2. Somehow cheering on the Kentucky Wildcats makes me feel a loyalty to the mountain people. Life is hard in those mountains and survival is a result of loyalty and courage. Coal-mining is hard work and it can damage health in many ways, but it’s been an industry that has sustained the area for a significant period of time. I have nothing but respect for those who have taken care of their families this way, no matter the risk.

Furthermore, if you’re a stranger visiting the area, and you mistakenly drive up the holler, pulling up to someone’s house, you might be met with a rifle-toting homeowner. However, if you have the opportunity to get acquainted and step inside, the refrigerator will be emptied onto the table, day or night, to make sure you never have a pang of hunger while in their company. If you eat what is provided, you have most likely made a friend for life. And I do mean life.

So when the Wildcats win, those loyal, hardworking, highly-hospitable people of the mountains win. Even if it is just to get noticed in a world where so many run to the city and miss the calm, laidback, stunning beauty of a frequently-underrated part of our country. Did I say beautiful? There is nothing like casually driving the winding mountain roads, enjoying the green foliage in the spring and summer, or the rainbow of colors in the fall. It’s a truly magical place to get in a relaxing vacation.

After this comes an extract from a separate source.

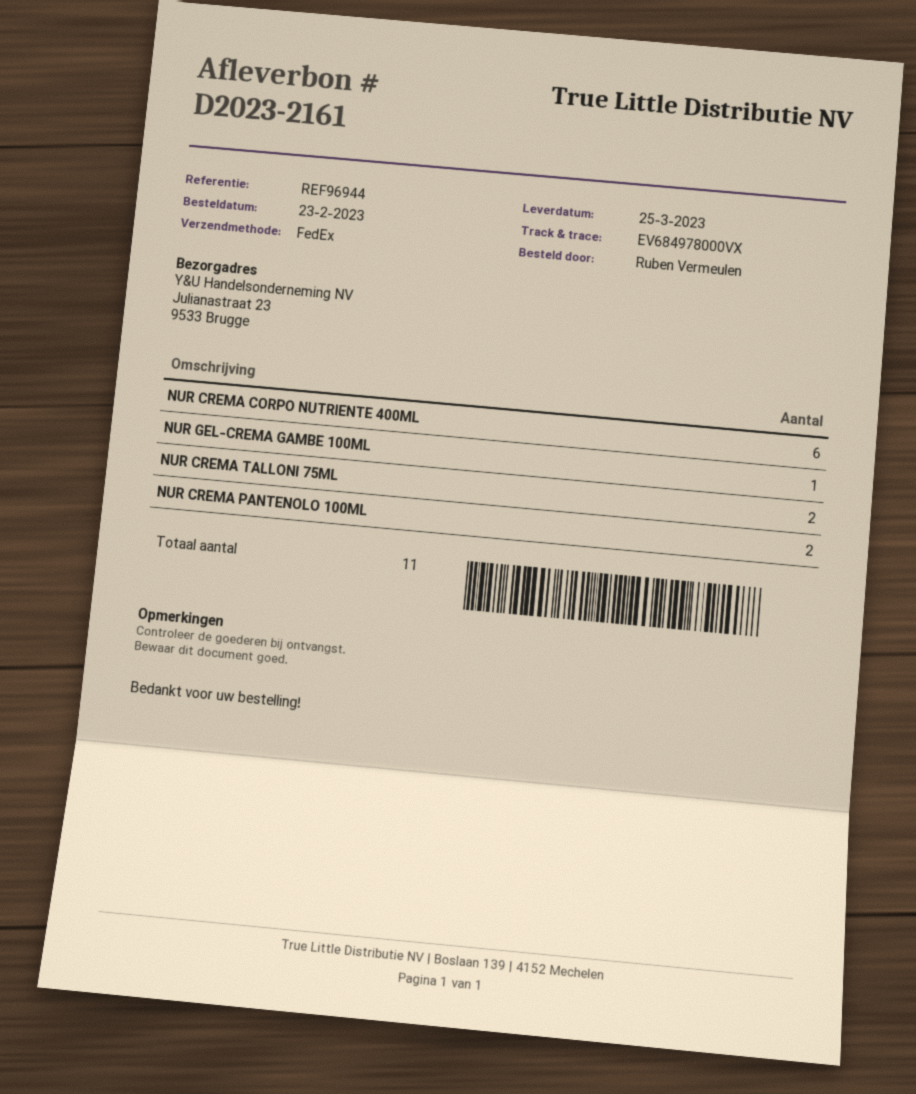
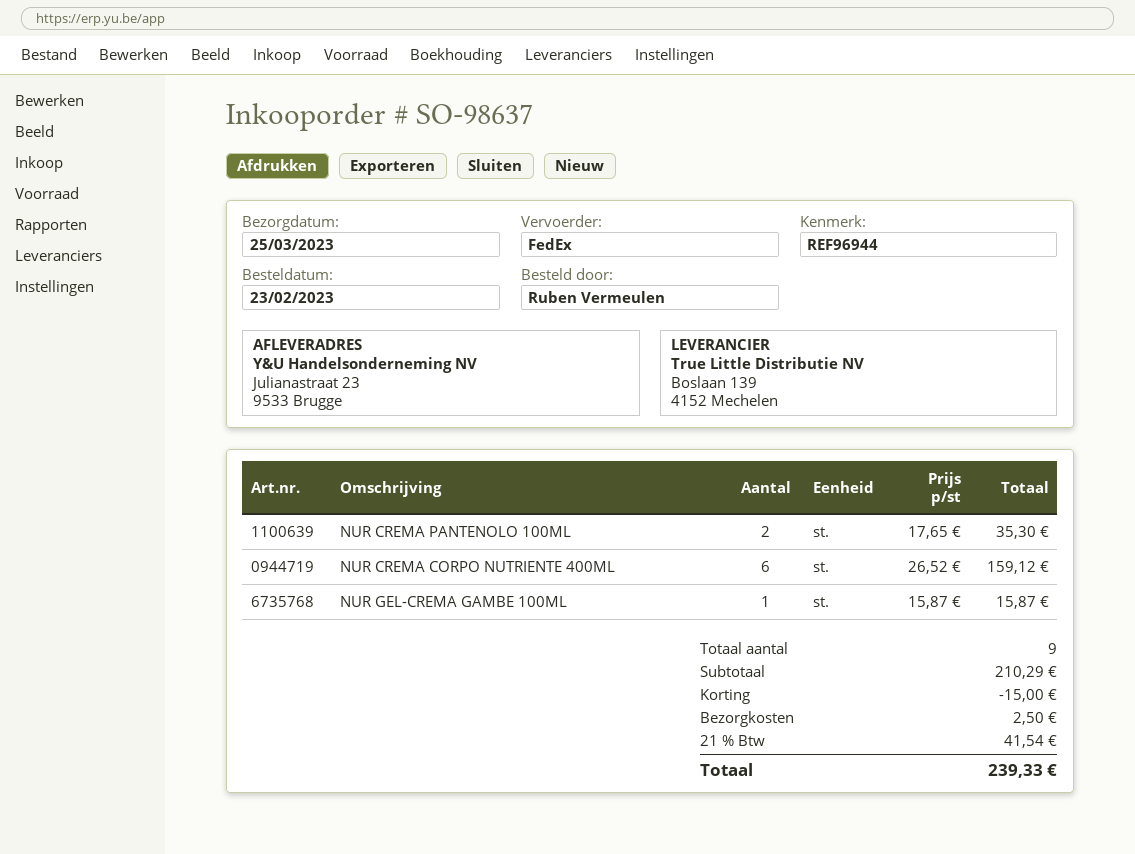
NUR CREMA TALLONI 75ML: 2 -> none
total quantity: 11 -> 9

3. Because of UK Medical Center, I know the miracle of motherhood. I suppose there are plenty of other places that could have assisted in making that happen, but they didn’t. In 1987, after multiple fertility drug trials, tests, and diagnostic surgeries, I had major surgery at UKMC to repair blocked fallopian tubes. Just over twelve months later, the most beautiful baby girl was in my arms and my life has not been the same since. And if I could turn back the clock, I would go through it all again.

So there you have it. You can tell me about the money spent on the program. You can question my loyalty to a school I have never attended. (Maybe I should take an online class just to say I did.) I don’t care. I love to see them win. For the Commonwealth. For the caring, loyal, hospitable people who deserve some nationally-noticed bragging rights. For some great childhood memories. For the gift of motherhood. And win or lose, I pray they represent Kentucky with grace.